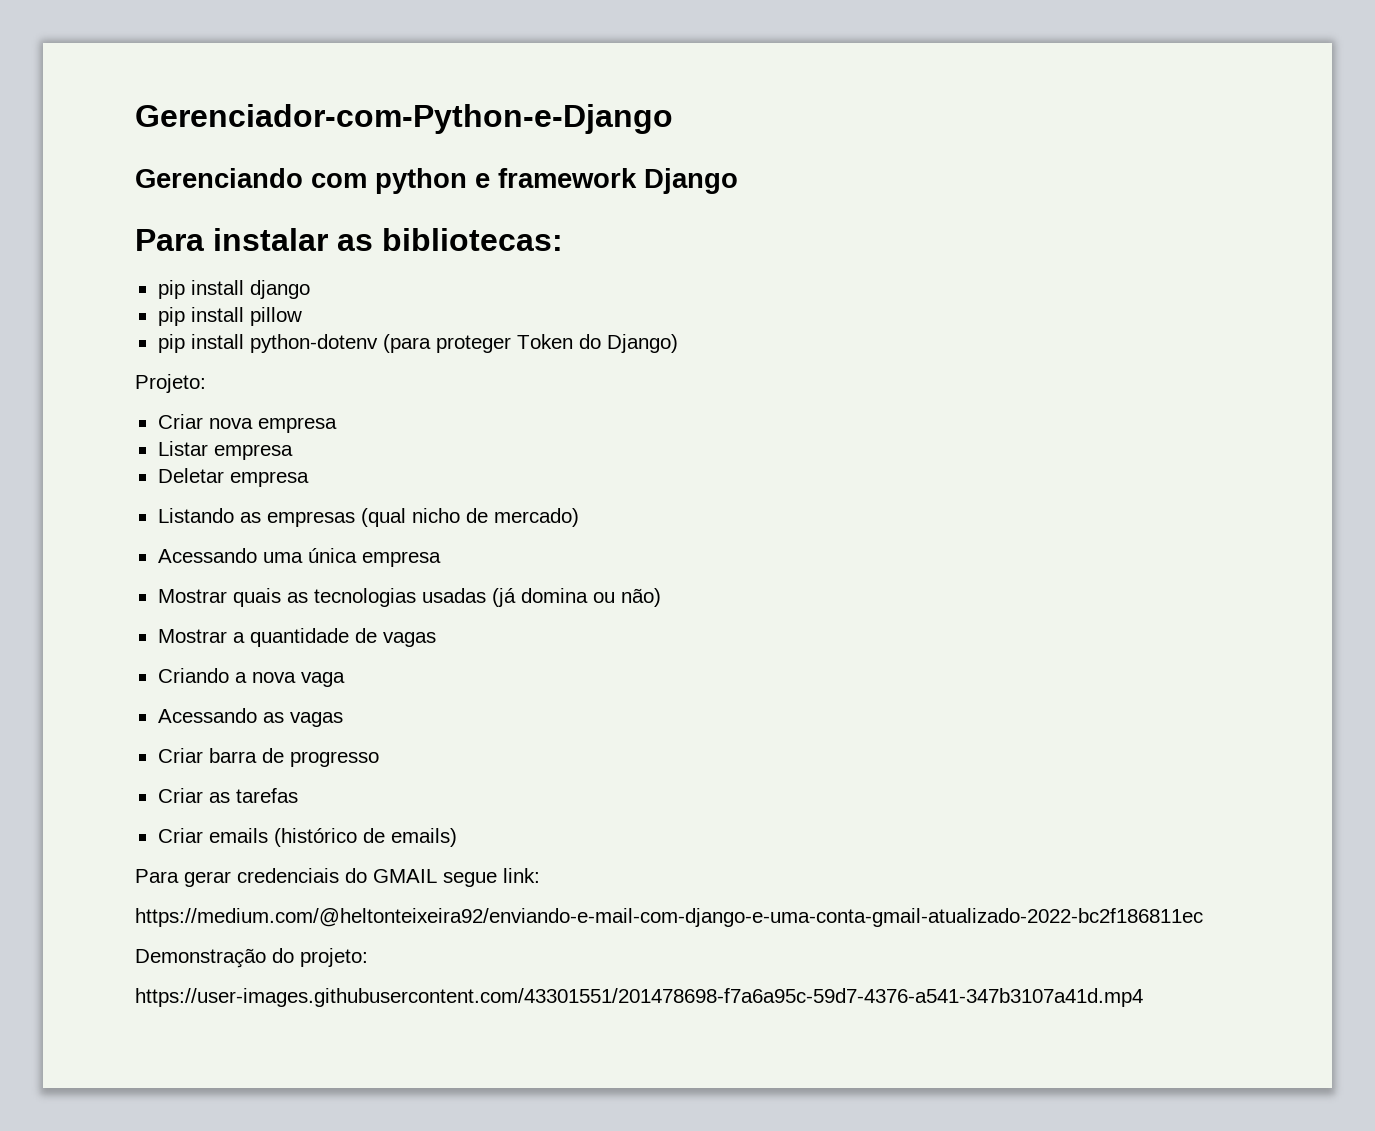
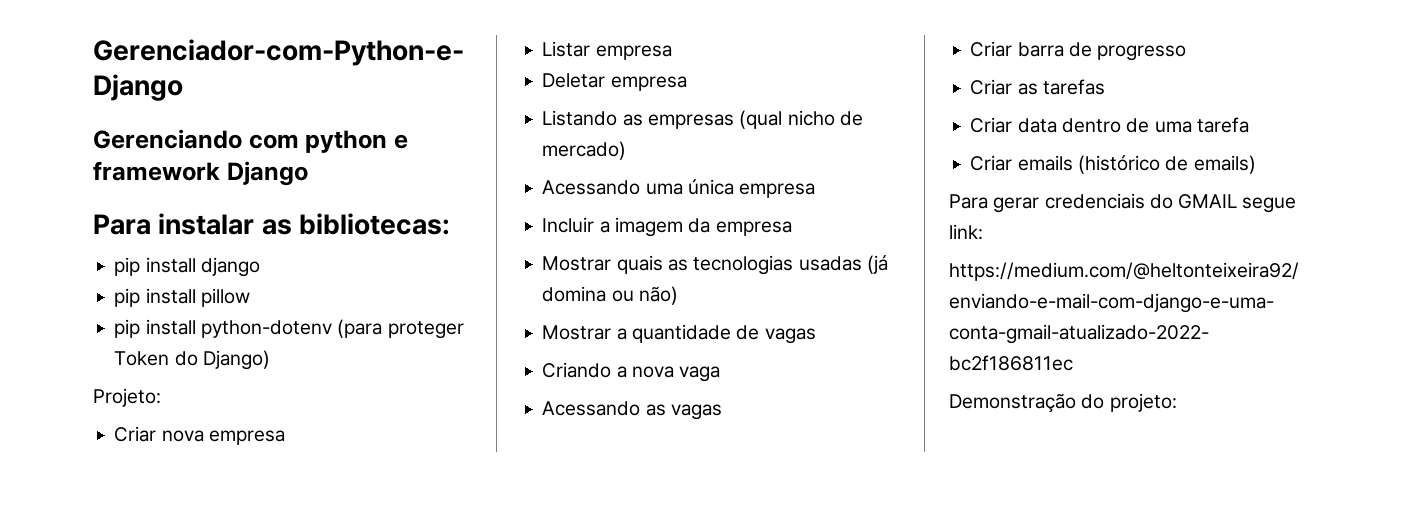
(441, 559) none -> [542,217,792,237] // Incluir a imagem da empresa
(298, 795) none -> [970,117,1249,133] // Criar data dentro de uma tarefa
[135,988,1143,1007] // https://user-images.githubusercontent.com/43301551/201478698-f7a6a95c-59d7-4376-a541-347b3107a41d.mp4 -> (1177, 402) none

* * *

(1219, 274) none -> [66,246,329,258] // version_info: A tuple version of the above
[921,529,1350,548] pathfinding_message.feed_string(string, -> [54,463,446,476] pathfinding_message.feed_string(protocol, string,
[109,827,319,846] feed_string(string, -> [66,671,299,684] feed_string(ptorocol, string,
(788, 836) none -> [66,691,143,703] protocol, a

WORK REQUIRED: Retype the records above, but only those lines that fall between the line containing "[921,529,1350,548] pathfinding_message.feed_string(string, ->" and the line containing "(788, 836) none", with both of those lines included, exactly as written.

ANSWER TO THE EXERCISE:
[921,529,1350,548] pathfinding_message.feed_string(string, -> [54,463,446,476] pathfinding_message.feed_string(protocol, string,
[109,827,319,846] feed_string(string, -> [66,671,299,684] feed_string(ptorocol, string,
(788, 836) none -> [66,691,143,703] protocol, a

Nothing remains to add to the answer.